**TASK DETAILS:**
Copy, from the entries below, each line where the word "text" can be found.

**GIVEN DATA:**
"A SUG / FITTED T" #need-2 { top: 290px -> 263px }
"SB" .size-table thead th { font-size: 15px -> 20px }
--
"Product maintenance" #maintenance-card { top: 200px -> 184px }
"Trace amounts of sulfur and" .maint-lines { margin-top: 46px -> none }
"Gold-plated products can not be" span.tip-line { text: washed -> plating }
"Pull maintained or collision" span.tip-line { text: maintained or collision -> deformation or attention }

**RESULT OF THE EXERCISE:**
"Gold-plated products can not be" span.tip-line { text: washed -> plating }
"Pull maintained or collision" span.tip-line { text: maintained or collision -> deformation or attention }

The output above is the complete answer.